We want more people to plug into our systems, to plug into M-Pesa. We want to see more interoperability on M-Pesa, you know we’ve been criticised in the past.
So the innovation hub is focusing specifically on improving what you’re already providing or to move on to the next M-Pesa, so to say?
We are going to have three large focus areas. And one of those areas is going to be agriculture because we think that ICT can play a big role in shifting the agriculture story. The second is going to be health.
We’re already doing quite a bit on health with the products M-Tiba and Leap, but we think that we really want to accelerate how ICT and telecommunications can change the health story.

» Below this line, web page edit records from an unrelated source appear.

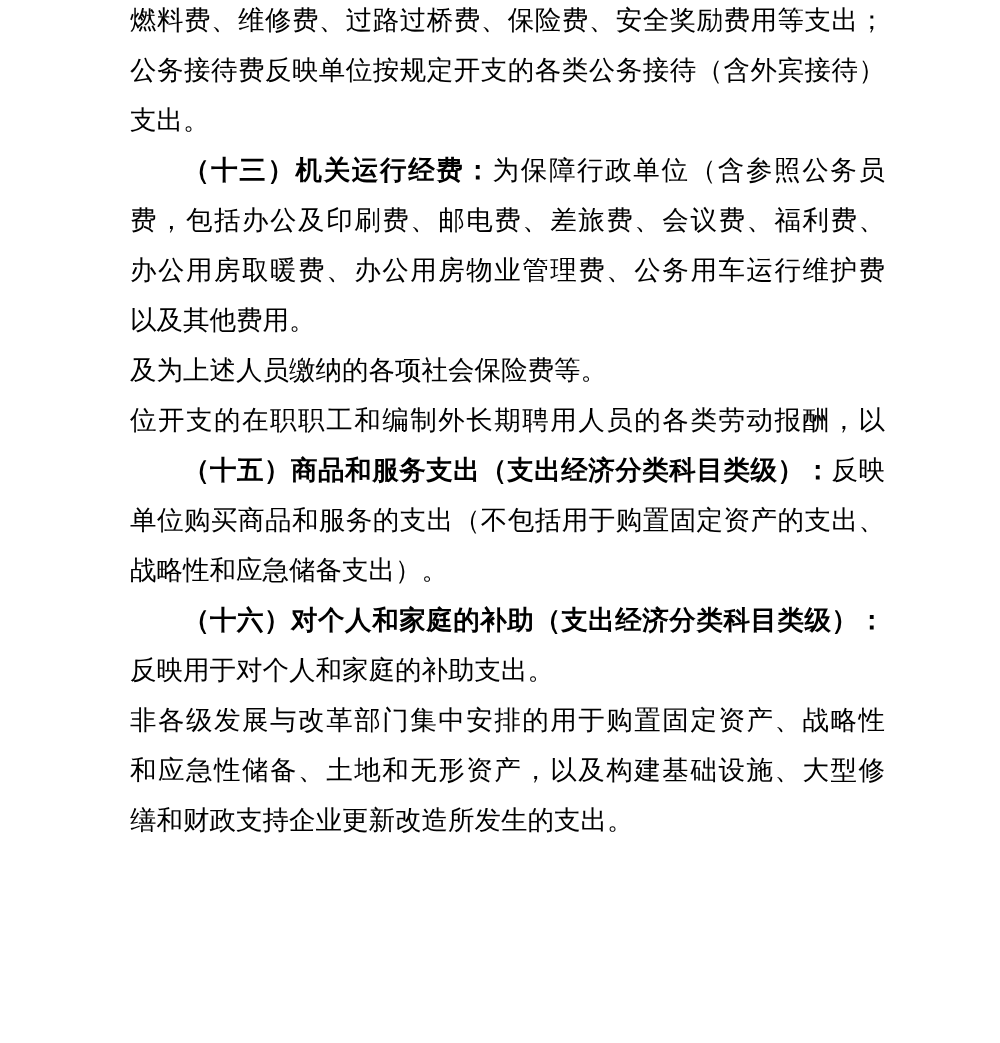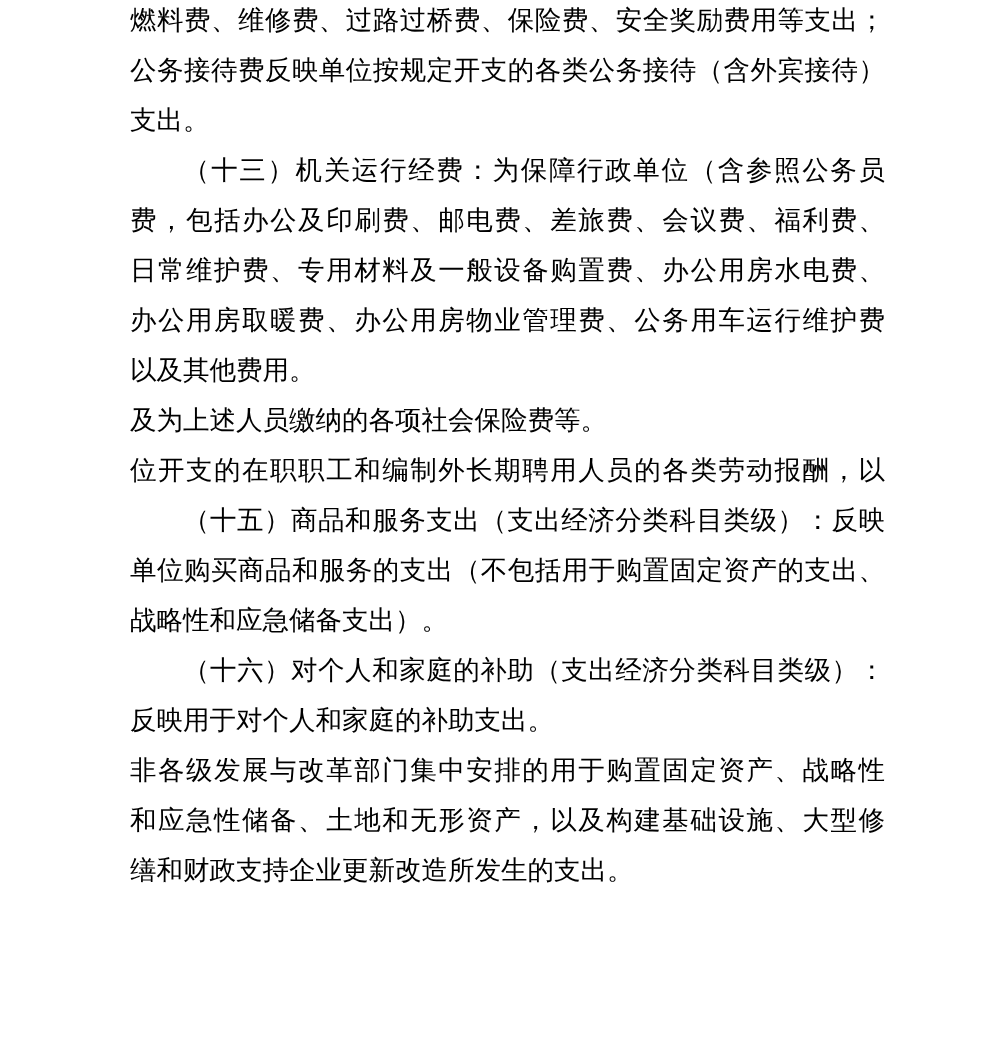--- a/index.html
+++ b/index.html
@@ -44,7 +44,7 @@
     font-weight: 400;
   }
   .seg.bold {
-    font-weight: 400;
+    font-weight: 700;
   }
 </style>
 </head>

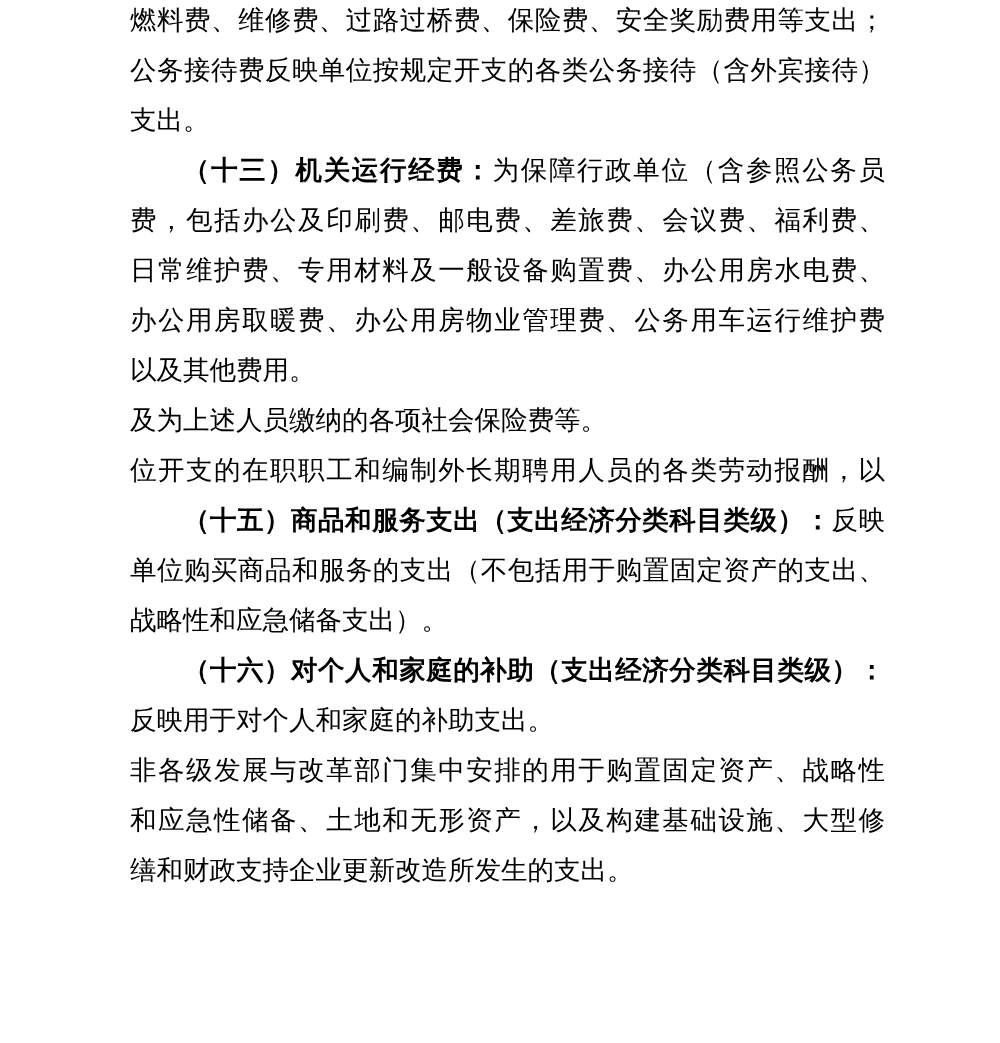--- a/index.html
+++ b/index.html
@@ -57,7 +57,6 @@
       <div class="line"><span class="seg">支出。</span></div>
       <div class="line indent fill"><span class="seg bold">（十三）机关运行经费：</span><span class="seg">为保障行政单位（含参照公务员</span></div>
       <div class="line fill"><span class="seg">费，包括办公及印刷费、邮电费、差旅费、会议费、福利费、</span></div>
-      <div class="line fill"><span class="seg">日常维护费、专用材料及一般设备购置费、办公用房水电费、</span></div>
       <div class="line fill"><span class="seg">办公用房取暖费、办公用房物业管理费、公务用车运行维护费</span></div>
       <div class="line"><span class="seg">以及其他费用。</span></div>
       <div class="line"><span class="seg">及为上述人员缴纳的各项社会保险费等。</span></div>

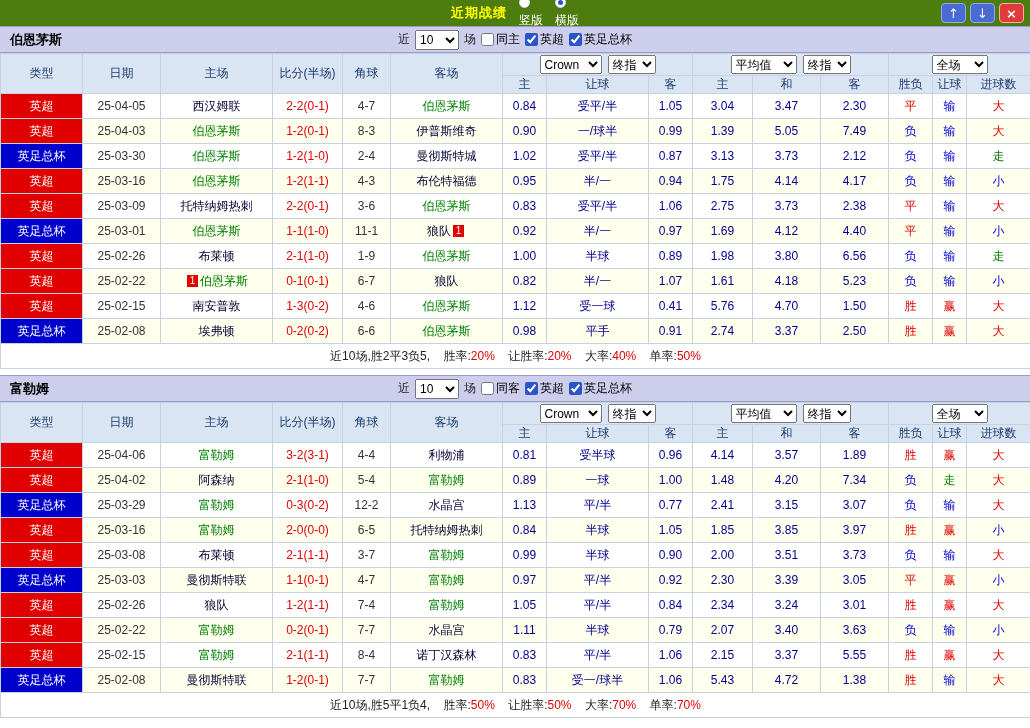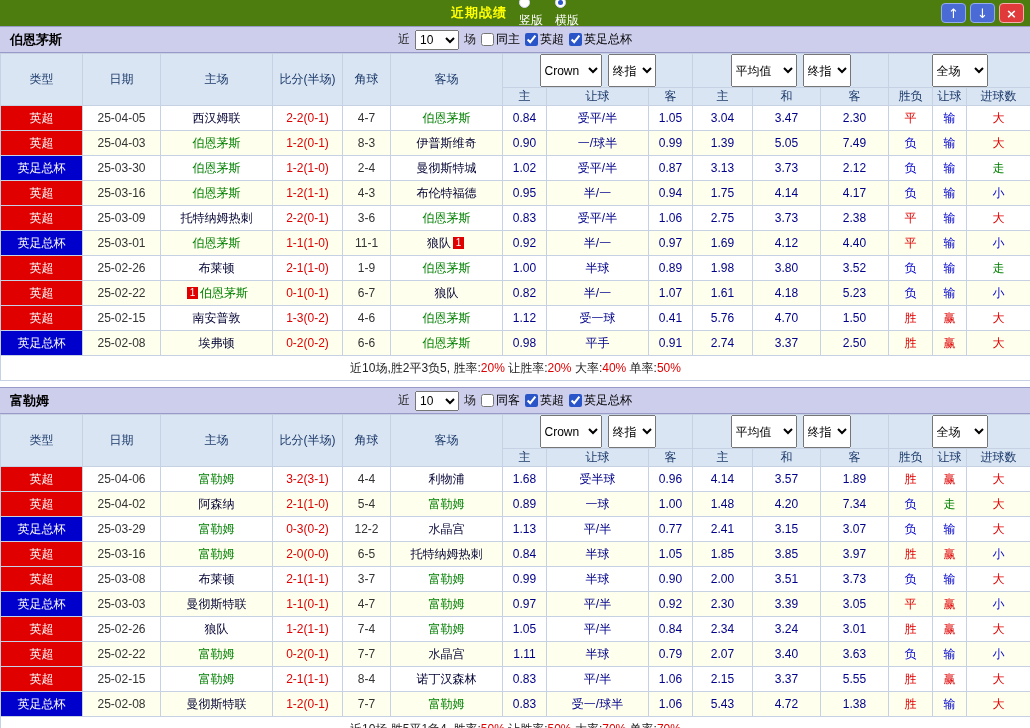--- a/index.html
+++ b/index.html
@@ -35,7 +35,7 @@
   thead tr.h1 th{height:21px;}
   thead tr.h2 th{height:17px;}
   .hd-ctrls{display:flex;justify-content:center;align-items:center;gap:6px;}
-  .hd-ctrls select{font-size:12px;height:33px;}
+  .hd-ctrls select{font-size:12px;height:19px;}
   tbody td{height:24px;}
   tbody tr.alt{background:#ffffee;}
   .c-type{color:#fff;}

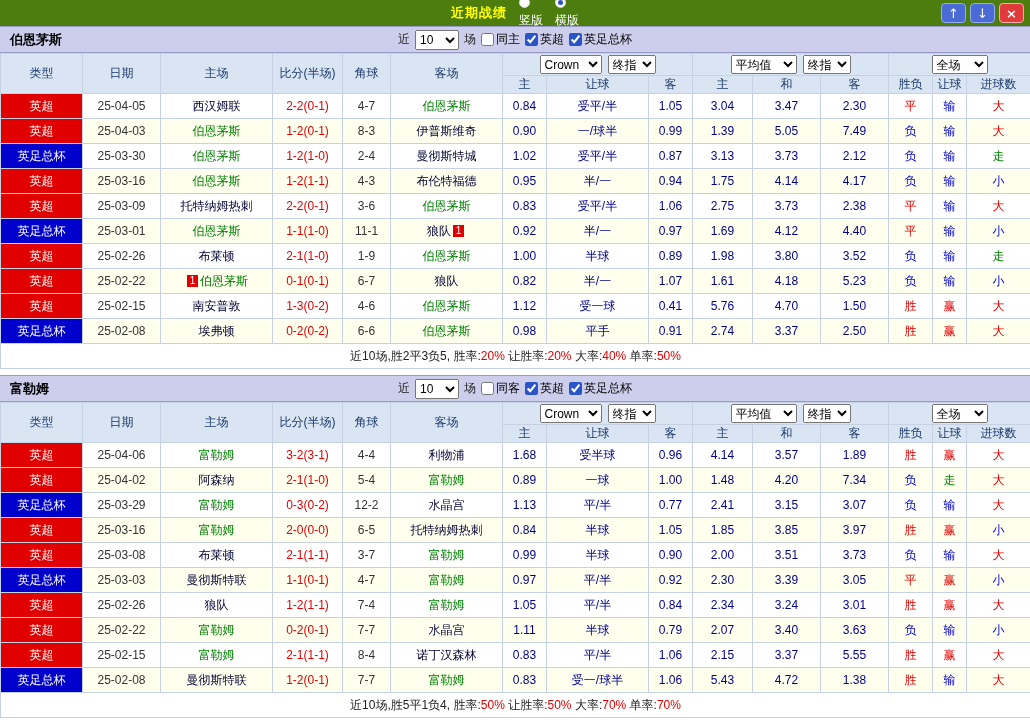--- a/index.html
+++ b/index.html
@@ -272,7 +272,7 @@
           <td class="c-odds">0.89</td>
           <td class="c-odds">1.98</td>
           <td class="c-odds">3.80</td>
-          <td class="c-odds">3.52</td>
+          <td class="c-odds">6.56</td>
           <td class="c-res res-b">负</td>
           <td class="c-res res-b">输</td>
           <td class="c-res res-g">走</td>

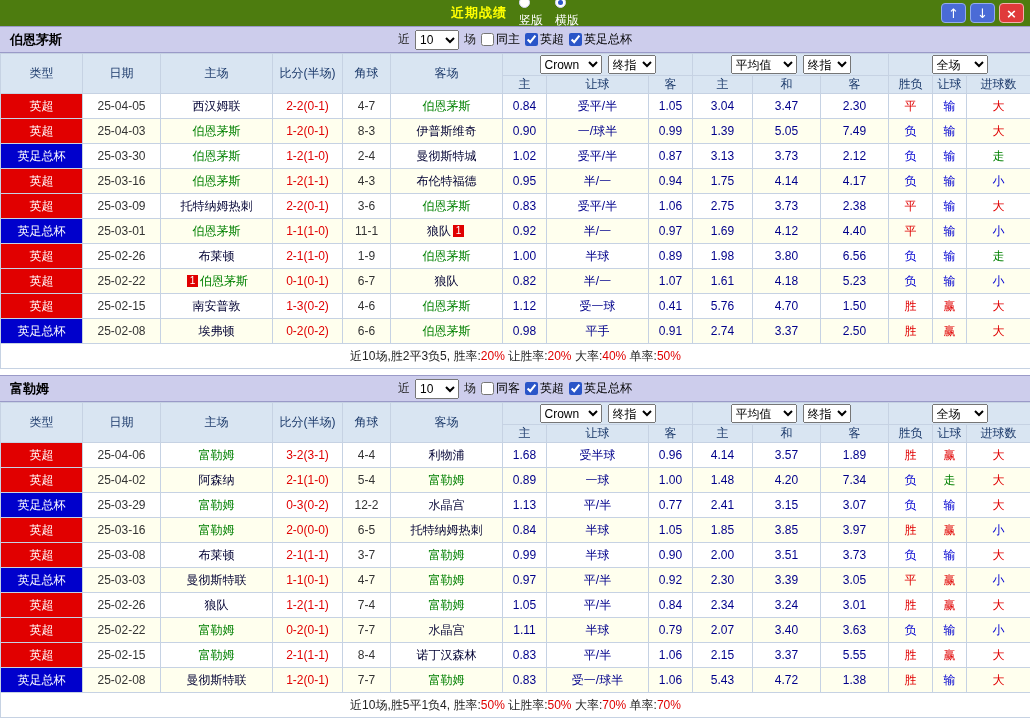--- a/index.html
+++ b/index.html
@@ -52,7 +52,7 @@
   .res-b{color:#0000d0;}
   .res-g{color:#008000;}
   tfoot td{height:24px;background:#fff;color:#222;}
-  .sum-stat{}
+  .sum-stat{margin-left:10px;}
   .sum-label{color:#222;}
   .sum-value{color:#e00000;}
 </style>

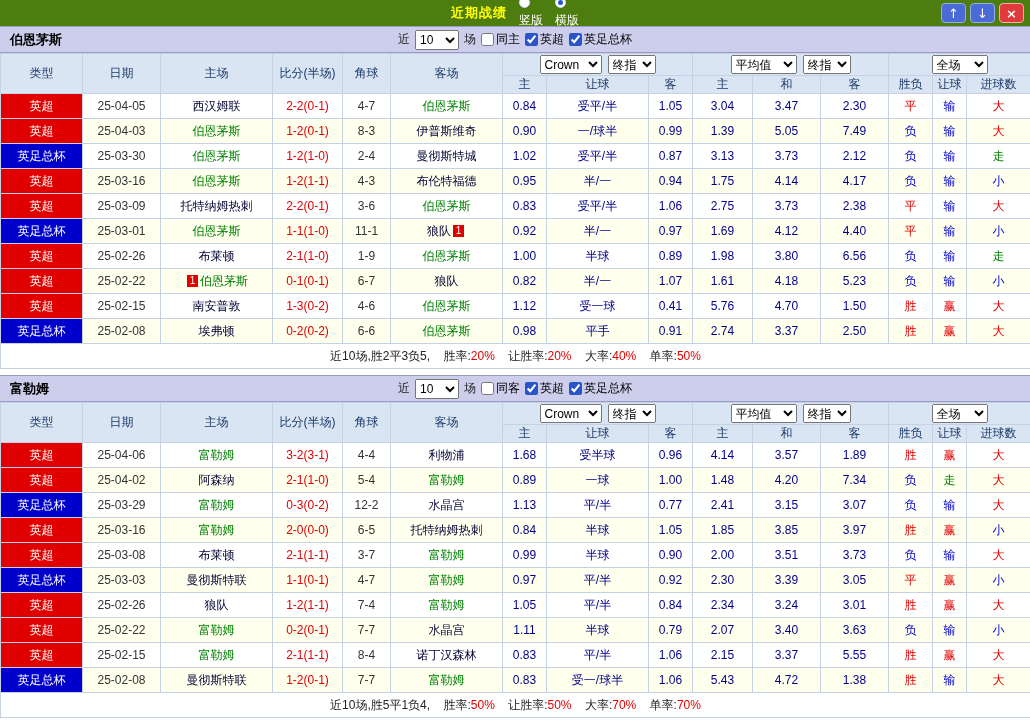--- a/index.html
+++ b/index.html
@@ -430,7 +430,7 @@
           <td class="c-score">3-2(3-1)</td>
           <td class="c-corner">4-4</td>
           <td><span class="team">利物浦</span></td>
-          <td class="c-odds">1.68</td>
+          <td class="c-odds">0.81</td>
           <td class="c-odds">受半球</td>
           <td class="c-odds">0.96</td>
           <td class="c-odds">4.14</td>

And then the third one, we are thinking of trying to enable small traders to operate better, to transform their businesses.
But even as you move into these new areas, how do you intend to stay at the top of the mobile money transaction business?
We don’t start by wanting to stay on top. We start by wanting to be relevant. Providing that we’re relevant, I think that’s all that matters. Our strategy is to make sure we understand the customers. Deep, deep insight into customers.
You’re currently piloting a Lipa na M-Pesa payment card. When can we expect it to go national?
We’re running the pilot now with students. There are lessons to be learnt around usage, acceptability and things like that. So we’ve just launched the pilot and we’ll see how it goes.
We don’t have a date as of now. If the pilot shows us that the market is not there, we might not do it.
The M-Pesa ecosystem is still missing a link in terms of international e-commerce. Customers can’t go to the Apple shop, for instance, and buy something on M-Pesa. What are your plans to address that link?
We will close that gap. I can’t give the time frame at the moment but the team is working on helping us to do online purchases via M-Pesa. I mean it is an obvious thing to do.
Are we just concentrating on the local e-commerce ecosysestms or are we also looking international?
We’re working with international partners.
Who are you working with?
That we’ll tell you when the time is right.
The Communications Authority of Kenya is carrying out a study on your role as a dominant market player. How are you preparing yourselves for a scenario where you’re declared dominant?
The best way to deal with dominance is to just disconnect 10 million customers, and then we’re no longer dominant. But that doesn’t make any sense.
What we’re doing is having ourselves independently assessed on our behaviour because it’s not about size. What you have to make sure is that you’re operating to good, solid ethical standards.
So there is no abuse of that dominance. The independent assessor will look at our business segment by segment, we will respond to the recommendations and fix any arising problems.
Still on matters of regulation, what is Safaricom’s stance on net-neutrality in Kenya?
Net neutrality is something that has been playing out in some of the big markets. It’s not an issue here yet. We don’t do any throttling on the Internet, so whatever you want to use the network for, you use it.